───── SOURCE MATERIAL

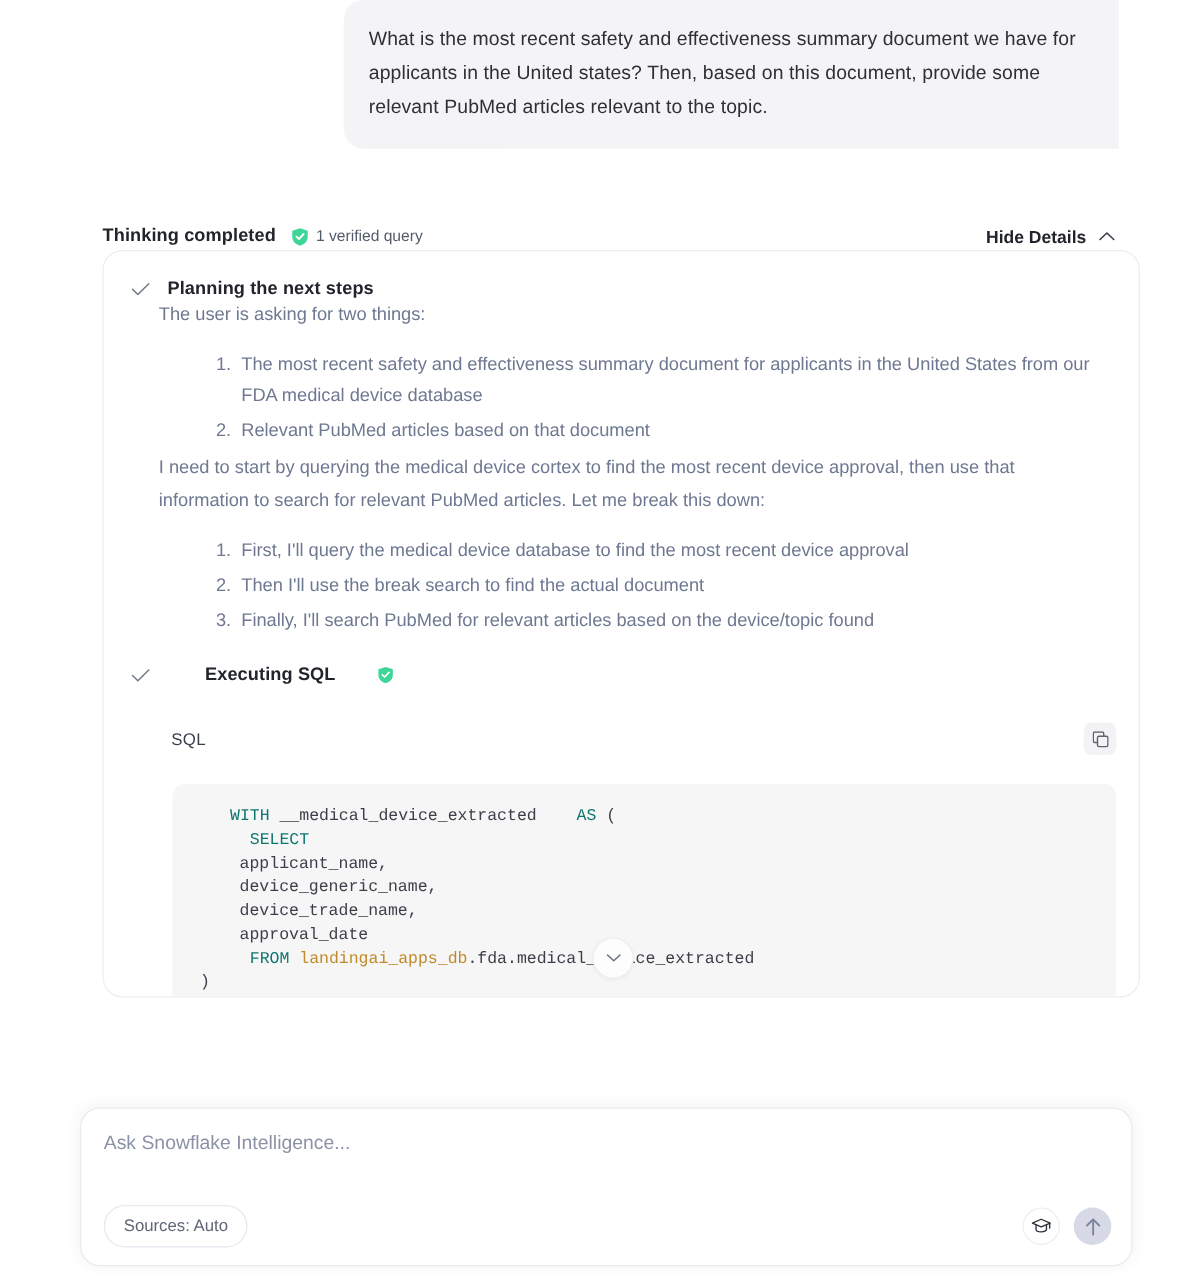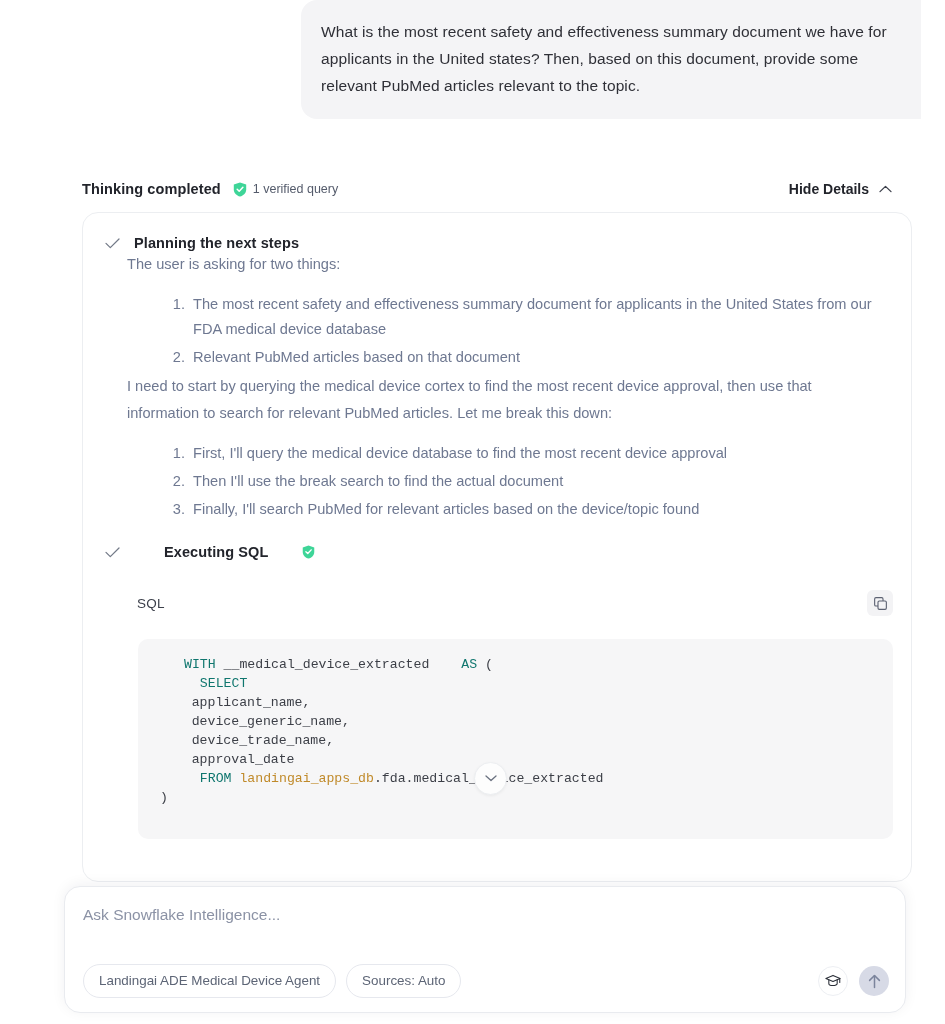--- a/index.html
+++ b/index.html
@@ -5,21 +5,21 @@
   * { box-sizing: border-box; margin: 0; padding: 0; }
   html, body {
     width: 945px; height: 1024px;
     background: #ffffff;
     font-family: "Liberation Sans", sans-serif;
     overflow: hidden;
   }
   .app { position: relative; width: 945px; height: 1024px; background:#fff; }
 
   
-  .user-row { display:flex; justify-content:flex-end; padding: 0 24px 0 0; }
+  .user-row { display:flex; justify-content:flex-end; padding: 0 50px 0 0; }
   .user-bubble {
     background:#f4f4f6;
     border-radius: 16px 0 0 16px;
     padding: 18px 28px 20px 20px;
     width: 620px;
     color:#2f3037;
     font-size: 15.5px;
     line-height: 27px;
     letter-spacing: 0.1px;
   }
@@ -38,22 +38,22 @@
   }
   .verified-text { font-size:12.5px; color:#545b6b; }
   .hide-details {
     margin-left:auto; display:flex; align-items:center; gap:10px; cursor:pointer;
   }
   .hide-details-label { font-size:14px; font-weight:bold; color:#22242b; }
   .chev-up { width:13px; height:8px; display:block; }
 
   
   .details-card {
-    position:absolute; left:82px; top:212px;
-    width:830px; height:670px;
+    position:absolute; left:82px; top:200px;
+    width:830px; height:598px;
     border:1px solid #eceef1;
     border-radius:16px;
     background:#fff;
     overflow:hidden;
   }
   .step-head {
     display:flex; align-items:center; gap:14px;
     padding: 22px 0 0 22px;
   }
   .check-ico { width:15px; height:11px; display:block; }
@@ -241,21 +241,20 @@
         <svg class="chev-dn" viewBox="0 0 12 7">
           <path d="M1 1 L6 5.6 L11 1" stroke="#6b7280" stroke-width="1.3" fill="none" stroke-linecap="round" stroke-linejoin="round"></path>
         </svg>
       </span>
     </div>
   </div>
 
   <div class="composer">
     <input class="composer-input" type="text" placeholder="Ask Snowflake Intelligence..." style="">
     <div class="composer-bottom">
-      <span class="pill">Landingai ADE Medical Device Agent</span>
       <span class="pill">Sources: Auto</span>
       <span class="right-actions">
         <span class="cap-btn">
           <svg class="cap-ico" viewBox="0 0 18 15">
             <path d="M9 1.2 L17 4.6 L9 8 L1 4.6 Z" fill="none" stroke="#2b2f38" stroke-width="1.2" stroke-linejoin="round"></path>
             <path d="M4.3 6.2 V10.2 C4.3 11.6 6.4 12.6 9 12.6 C11.6 12.6 13.7 11.6 13.7 10.2 V6.2" fill="none" stroke="#2b2f38" stroke-width="1.2" stroke-linecap="round"></path>
             <path d="M16.6 4.9 V9.2" stroke="#2b2f38" stroke-width="1.2" stroke-linecap="round"></path>
           </svg>
         </span>
         <span class="send-btn">

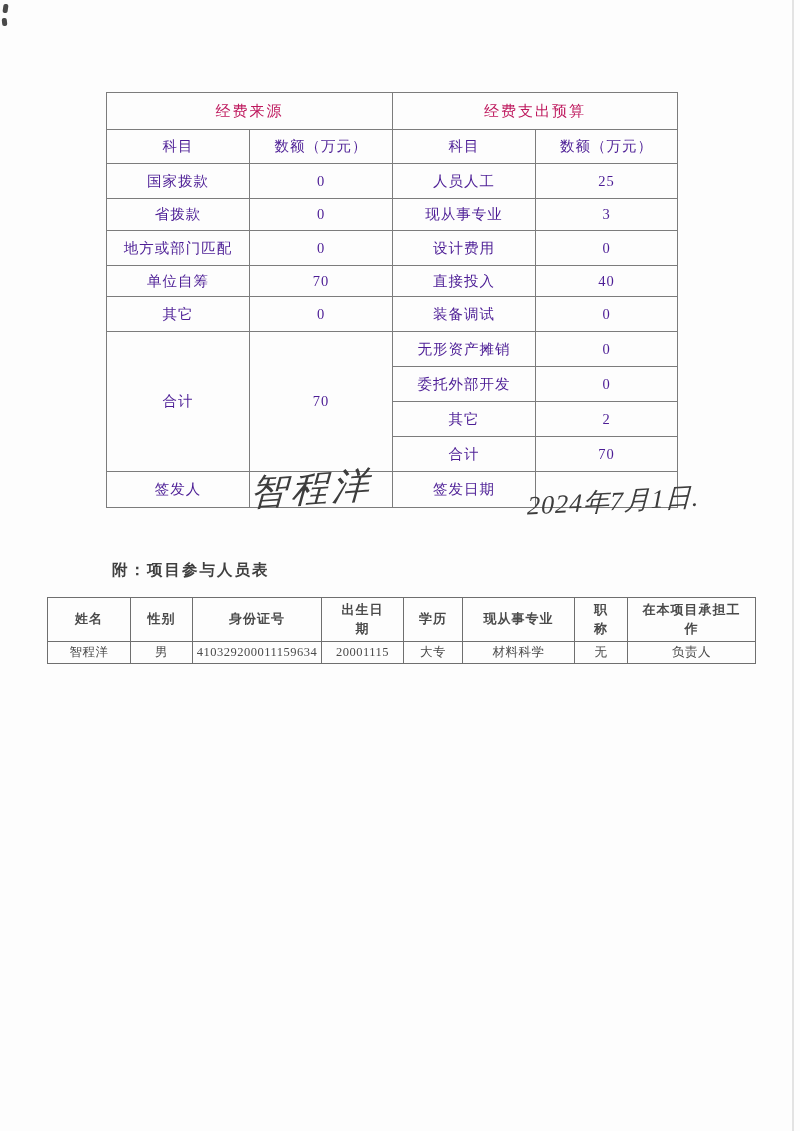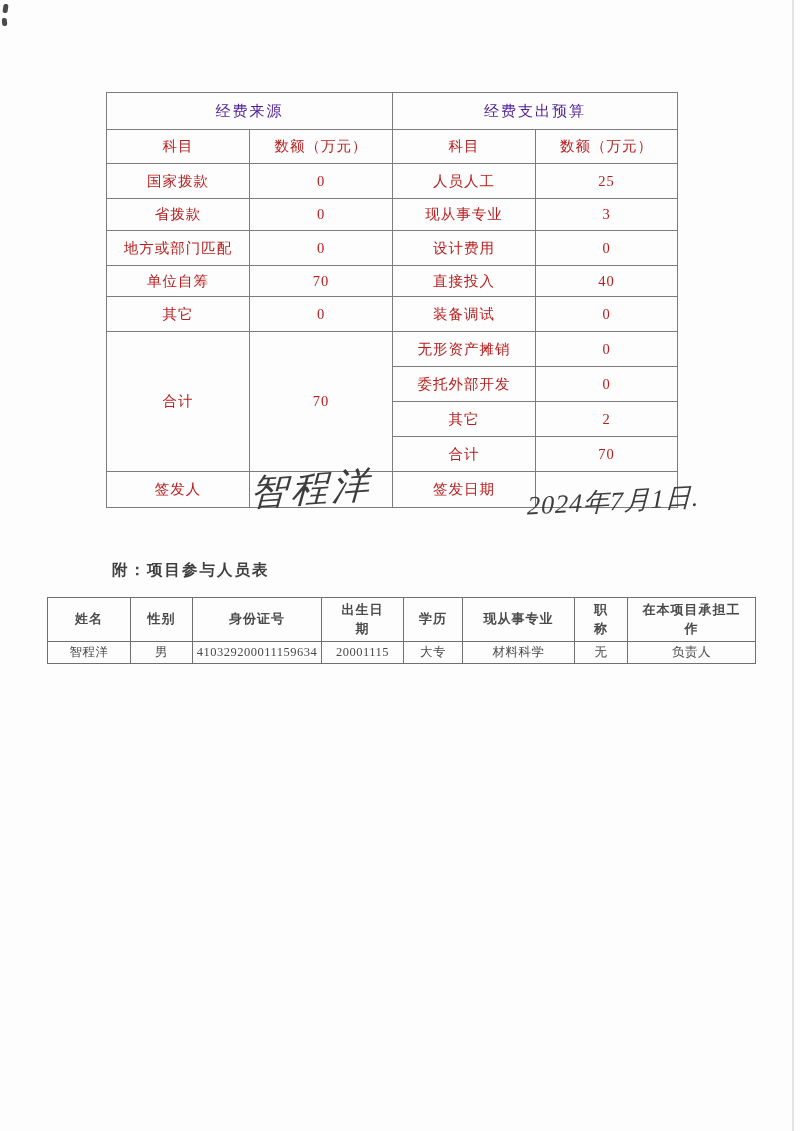--- a/index.html
+++ b/index.html
@@ -24,23 +24,23 @@
   
   table { border-collapse: collapse; table-layout: fixed; }
   .budget {
     position: absolute; left: 106px; top: 92px; width: 571px;
   }
   .budget td, .budget th {
     border: 1px solid #7c7c7c;
     text-align: center; vertical-align: middle;
     font-size: 14.5px; font-weight: normal;
     letter-spacing: 1px;
-    color: #b91c1c;
-  }
-  .budget .section-hd { font-size: 15px; letter-spacing: 2px; color: #4c1d95; }
+    color: #4c1d95;
+  }
+  .budget .section-hd { font-size: 15px; letter-spacing: 2px; color: #be185d; }
   .sig-cell { position: relative; }
 
   .handwriting {
     position: absolute;
     font-family: "Liberation Serif", "DejaVu Serif", serif;
     font-style: italic;
     color: #3d3d3d;
     white-space: nowrap;
     pointer-events: none;
   }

──────────

→ EXERCISE
In the data above, retype exactly and only the lines between the one holding "background: #ffffff;" and the one holding "position:absolute; left:82px; top:212px;", inclusive.

→ PROBLEM SOLUTION
     background: #ffffff;
     font-family: "Liberation Sans", sans-serif;
     overflow: hidden;
   }
   .app { position: relative; width: 945px; height: 1024px; background:#fff; }
 
   
-  .user-row { display:flex; justify-content:flex-end; padding: 0 24px 0 0; }
+  .user-row { display:flex; justify-content:flex-end; padding: 0 50px 0 0; }
   .user-bubble {
     background:#f4f4f6;
     border-radius: 16px 0 0 16px;
     padding: 18px 28px 20px 20px;
     width: 620px;
     color:#2f3037;
     font-size: 15.5px;
     line-height: 27px;
     letter-spacing: 0.1px;
   }
@@ -38,22 +38,22 @@
   }
   .verified-text { font-size:12.5px; color:#545b6b; }
   .hide-details {
     margin-left:auto; display:flex; align-items:center; gap:10px; cursor:pointer;
   }
   .hide-details-label { font-size:14px; font-weight:bold; color:#22242b; }
   .chev-up { width:13px; height:8px; display:block; }
 
   
   .details-card {
-    position:absolute; left:82px; top:212px;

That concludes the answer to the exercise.